= EXERCISE DETAILS =
Every entry that follows must be written out exactly, apart from its pictures.

= SUPPLIED MATERIAL =
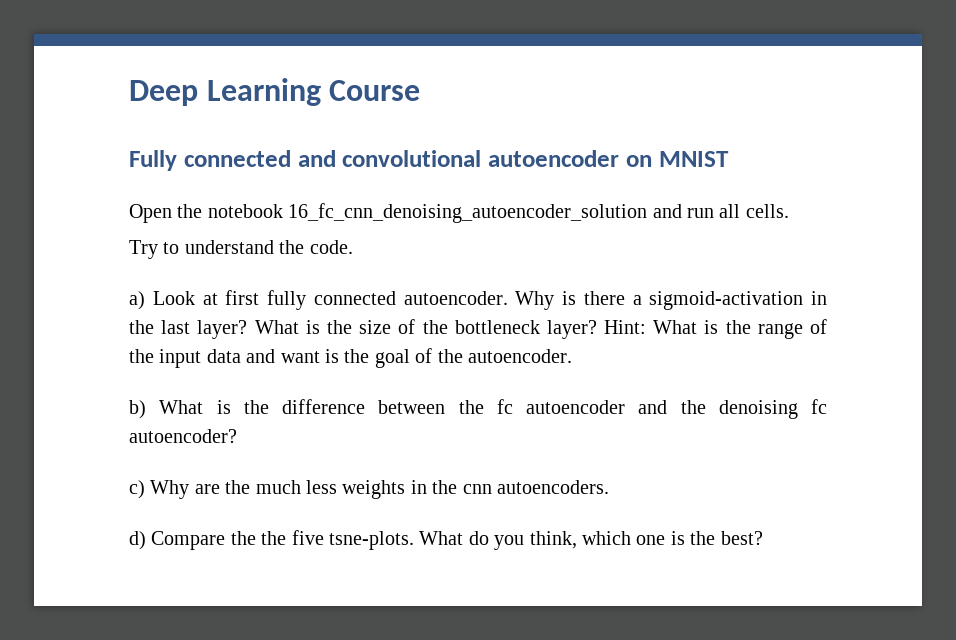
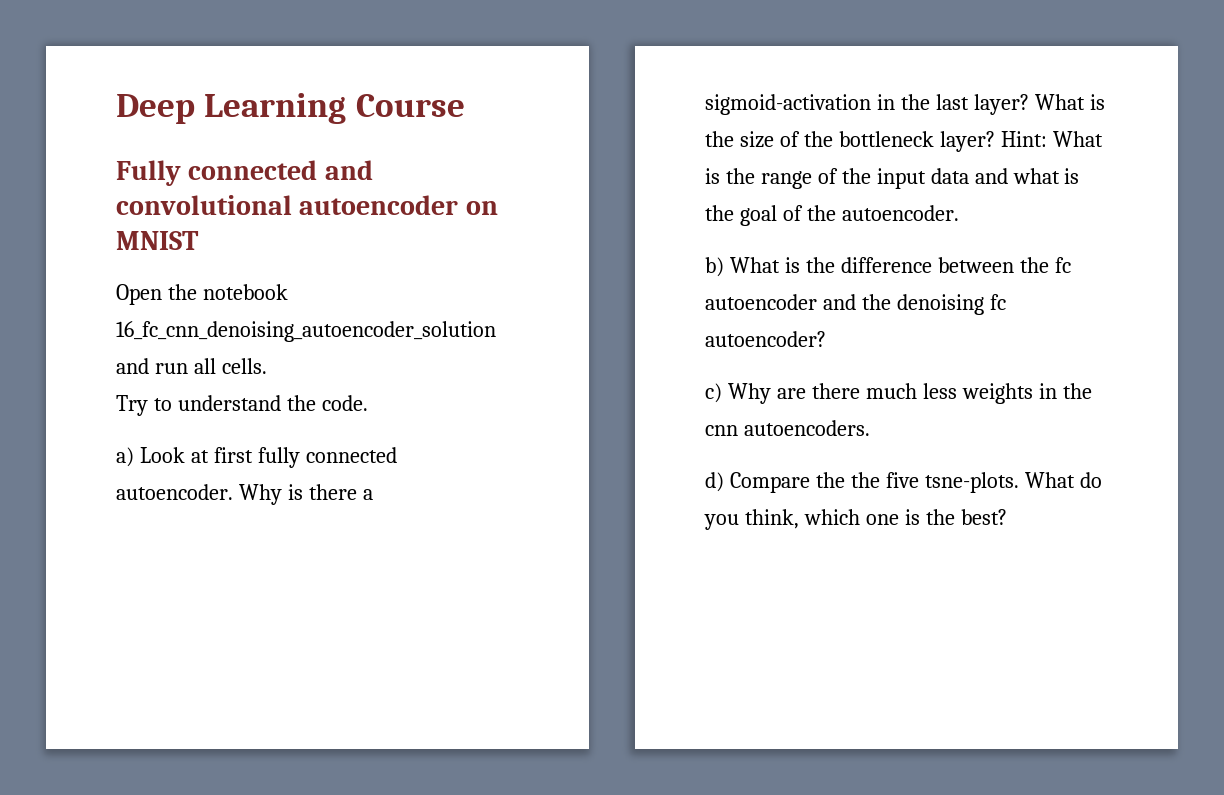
- Hint: What is the range of the input data and want is the goal of the autoencoder.
+ Hint: What is the range of the input data and what is the goal of the autoencoder.
- c) Why are the much less weights in the cnn autoencoders.
+ c) Why are there much less weights in the cnn autoencoders.

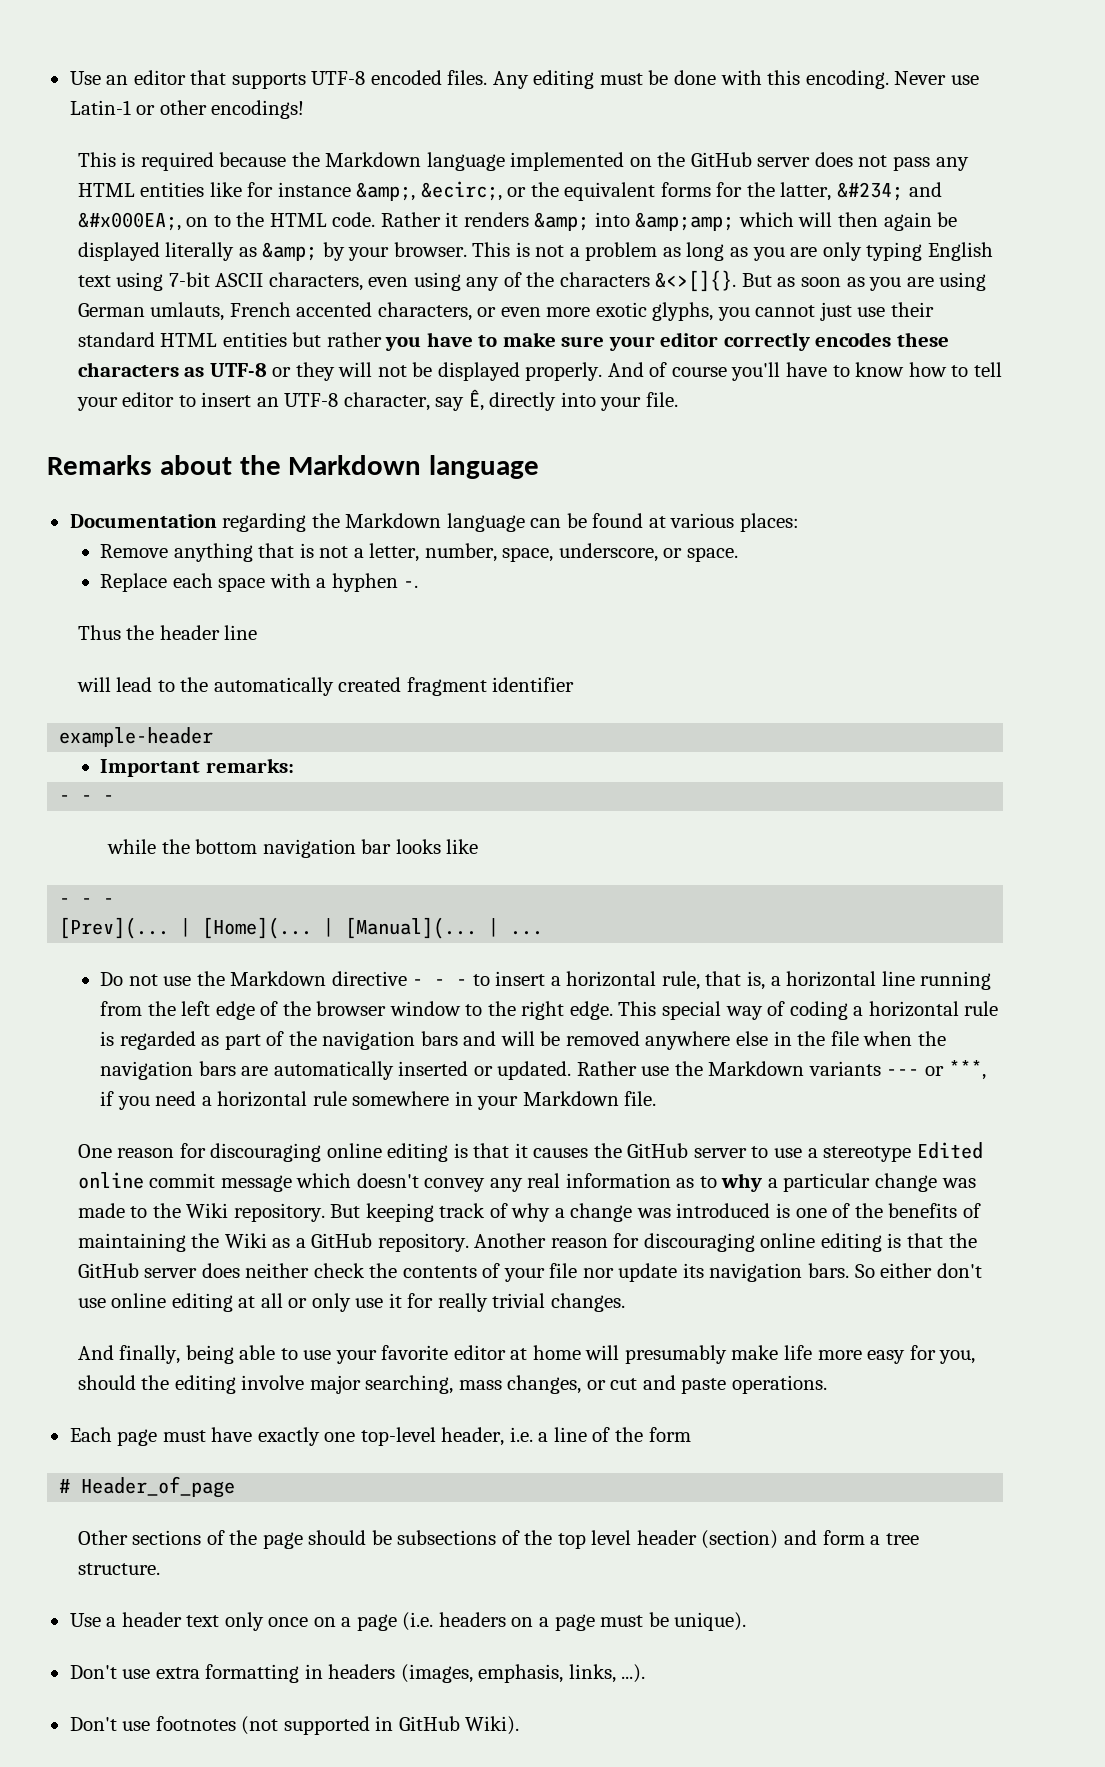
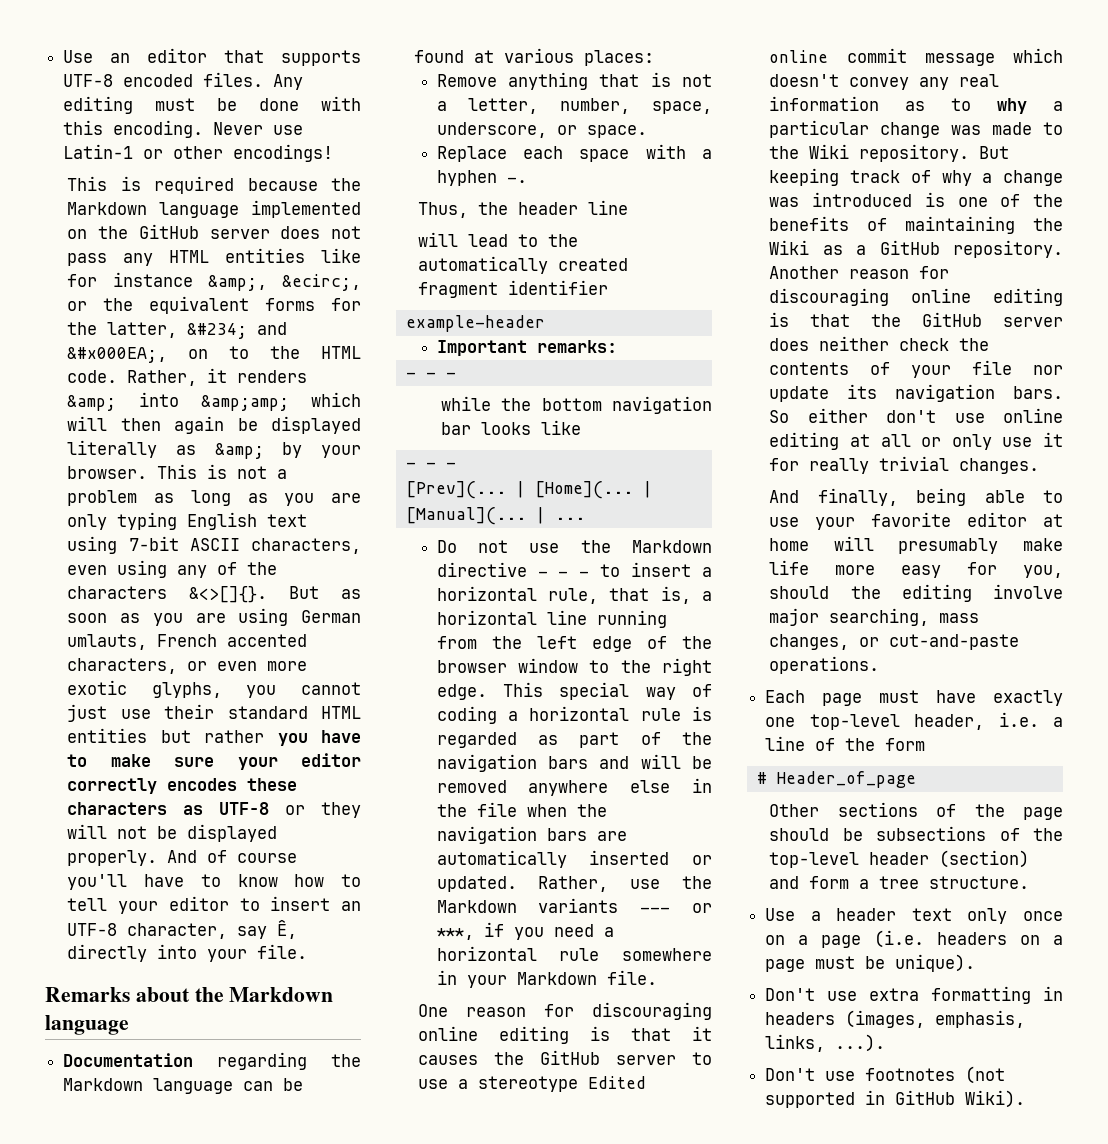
- Rather it renders &amp; into &amp;amp; which will then again be displayed literally as &amp; by your browser.
+ Rather, it renders &amp; into &amp;amp; which will then again be displayed literally as &amp; by your browser.
- Thus the header line
+ Thus, the header line
- Rather use the Markdown variants --- or ***, if you need a horizontal rule somewhere in your Markdown file.
+ Rather, use the Markdown variants --- or ***, if you need a horizontal rule somewhere in your Markdown file.
- And finally, being able to use your favorite editor at home will presumably make life more easy for you, should the editing involve major searching, mass changes, or cut and paste operations.
+ And finally, being able to use your favorite editor at home will presumably make life more easy for you, should the editing involve major searching, mass changes, or cut-and-paste operations.
- Other sections of the page should be subsections of the top level header (section) and form a tree structure.
+ Other sections of the page should be subsections of the top-level header (section) and form a tree structure.

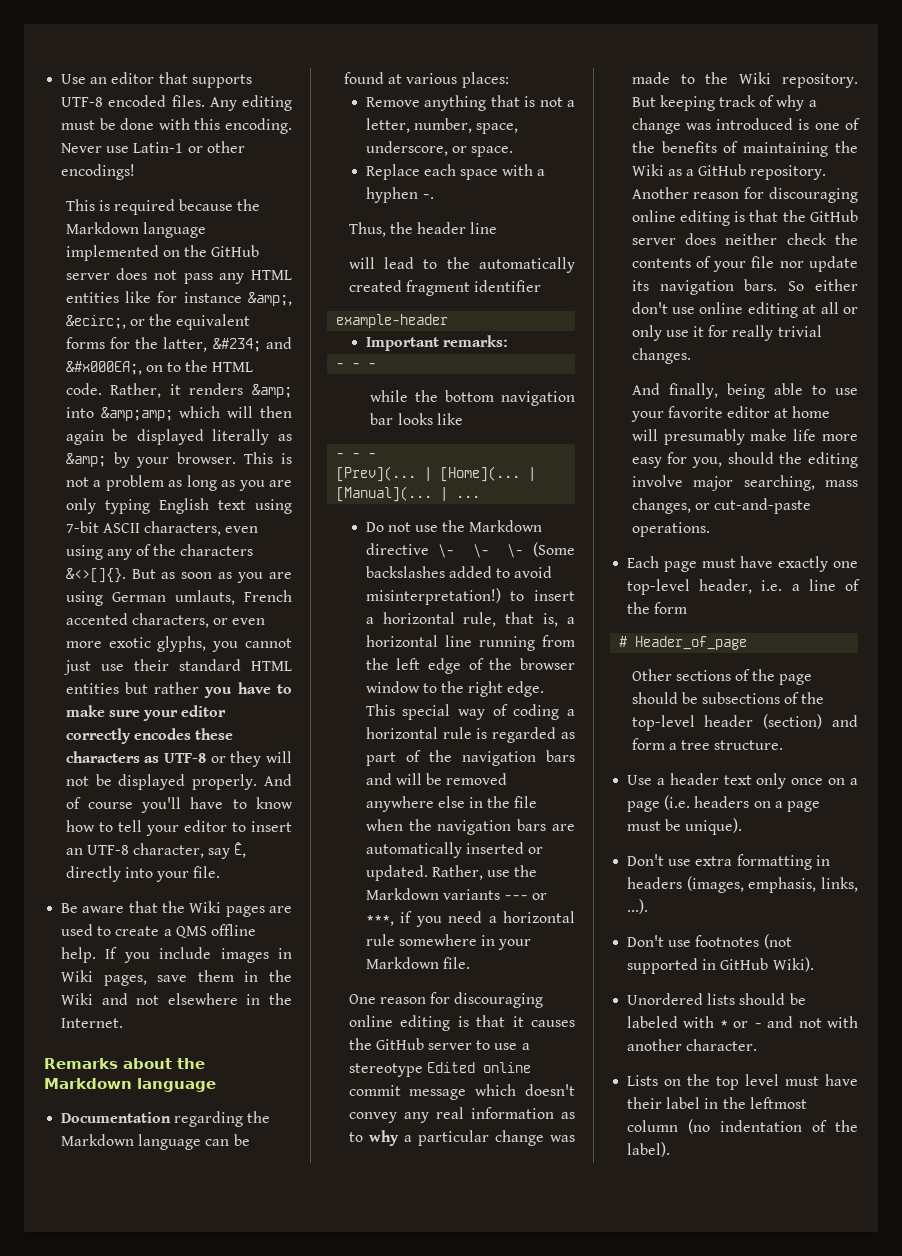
+ Be aware that the Wiki pages are used to create a QMS offline help. If you include images in Wiki pages, save them in the Wiki and not elsewhere in the Internet.
- Do not use the Markdown directive - - - to insert a horizontal rule, that is, a horizontal line running from the left edge of the browser window to the right edge.
+ Do not use the Markdown directive \- \- \- (Some backslashes added to avoid misinterpretation!) to insert a horizontal rule, that is, a horizontal line running from the left edge of the browser window to the right edge.
+ Unordered lists should be labeled with * or - and not with another character.
+ Lists on the top level must have their label in the leftmost column (no indentation of the label).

= TASK RESULT =
- Hint: What is the range of the input data and want is the goal of the autoencoder.
+ Hint: What is the range of the input data and what is the goal of the autoencoder.
- c) Why are the much less weights in the cnn autoencoders.
+ c) Why are there much less weights in the cnn autoencoders.

- Rather it renders &amp; into &amp;amp; which will then again be displayed literally as &amp; by your browser.
+ Rather, it renders &amp; into &amp;amp; which will then again be displayed literally as &amp; by your browser.
- Thus the header line
+ Thus, the header line
- Rather use the Markdown variants --- or ***, if you need a horizontal rule somewhere in your Markdown file.
+ Rather, use the Markdown variants --- or ***, if you need a horizontal rule somewhere in your Markdown file.
- And finally, being able to use your favorite editor at home will presumably make life more easy for you, should the editing involve major searching, mass changes, or cut and paste operations.
+ And finally, being able to use your favorite editor at home will presumably make life more easy for you, should the editing involve major searching, mass changes, or cut-and-paste operations.
- Other sections of the page should be subsections of the top level header (section) and form a tree structure.
+ Other sections of the page should be subsections of the top-level header (section) and form a tree structure.

+ Be aware that the Wiki pages are used to create a QMS offline help. If you include images in Wiki pages, save them in the Wiki and not elsewhere in the Internet.
- Do not use the Markdown directive - - - to insert a horizontal rule, that is, a horizontal line running from the left edge of the browser window to the right edge.
+ Do not use the Markdown directive \- \- \- (Some backslashes added to avoid misinterpretation!) to insert a horizontal rule, that is, a horizontal line running from the left edge of the browser window to the right edge.
+ Unordered lists should be labeled with * or - and not with another character.
+ Lists on the top level must have their label in the leftmost column (no indentation of the label).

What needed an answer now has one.